Metric Learning Part1

Metric Learning: Part 1

Note: this post is the first part of the distance metric series. The first post discusses “Distance Metric Learning, with application
to clustering with side-information” (http://ai.stanford.edu/~ang/papers/nips02-metric.pdf) and the
second post discusses “Geometric Mean Metric Learning” (http://suvrit.de/papers/GMML.pdf)

I attended one of the optimization session on the first day of ICML and one of the talks I listened to was about geometric
mean metric learning (http://suvrit.de/papers/GMML.pdf). I was amazed by their result so I’ll make some notes about
their method for myself.

In many machine learning tasks (i.e. classification, search, clustering),
it is necessary to learn some sort of notion of distance between input
data points. For example, in classification, one needs to –

Metric learning was (first?) introduced in this paper: “Distance Metric Learning, with application
to clustering with side-information”
http://ai.stanford.edu/~ang/papers/nips02-metric.pdf.

Problem Setting

Suppose we have a set of points $\{x_i\}_{i=1}^n \subseteq R^m$. Suppose also we are given a set of “side information” that tells us that a certain set of points are “similar” s.t. $S: (x_i, x_j) \in S \text{ if } x_i \text{ and } x_j \text{ are similar. }$ How can we encode this similar-dissimilar information in a distance metric?

Simple answer

Learn a Mahalanobis distance $d(x,y) = \sqrt{(x-y)^T A (x-y)}$ so that $A$ will somehow encode the desired information.

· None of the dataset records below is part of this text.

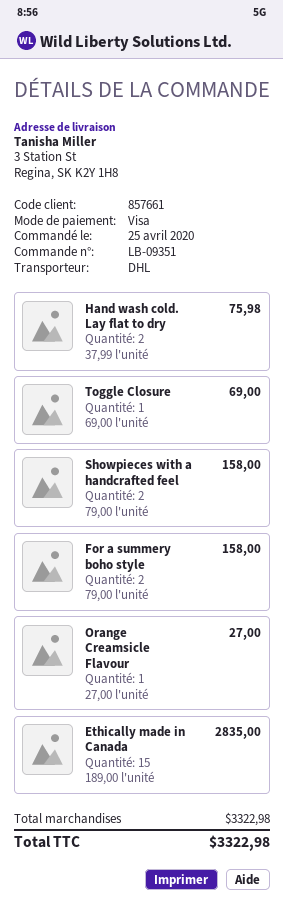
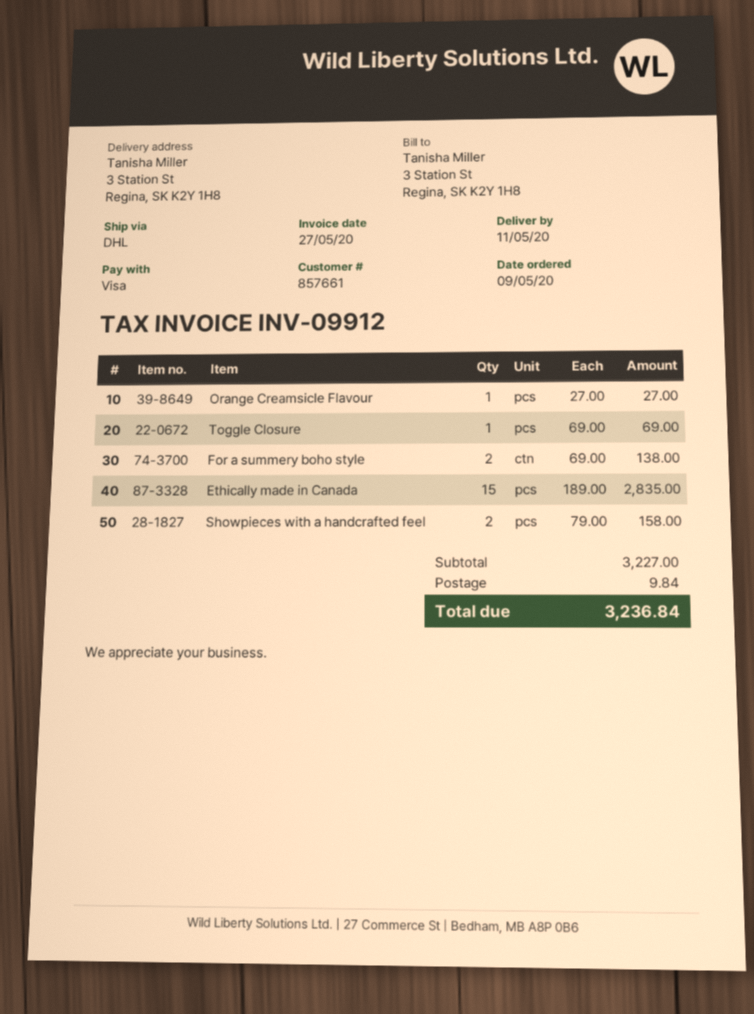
order date: 2020-04-25 -> 2020-05-09
Hand wash cold. Lay flat to dry: 2 x 37.99 = 75.98 -> none
For a summery boho style: 2 x 79.00 = 158.00 -> 2 x 69.00 = 138.00
subtotal: 3322.98 -> 3227.00
shipping: none -> 9.84
total: 3322.98 -> 3236.84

Now the problem is reduced to how to learn the matrix A. Whenever we want to learn something, we should remind ourselves of viewing it as optimization. To do so, we need to define what we want to minimize (or maximize…just flip the sign of the objective function), which should correspond to the notion of “goodness” of the matrix A. But before that, we will go over how the Mahalanobis distance came in.

Mahalanobis distance in R^2

To get the feel of it, we will look at some examples.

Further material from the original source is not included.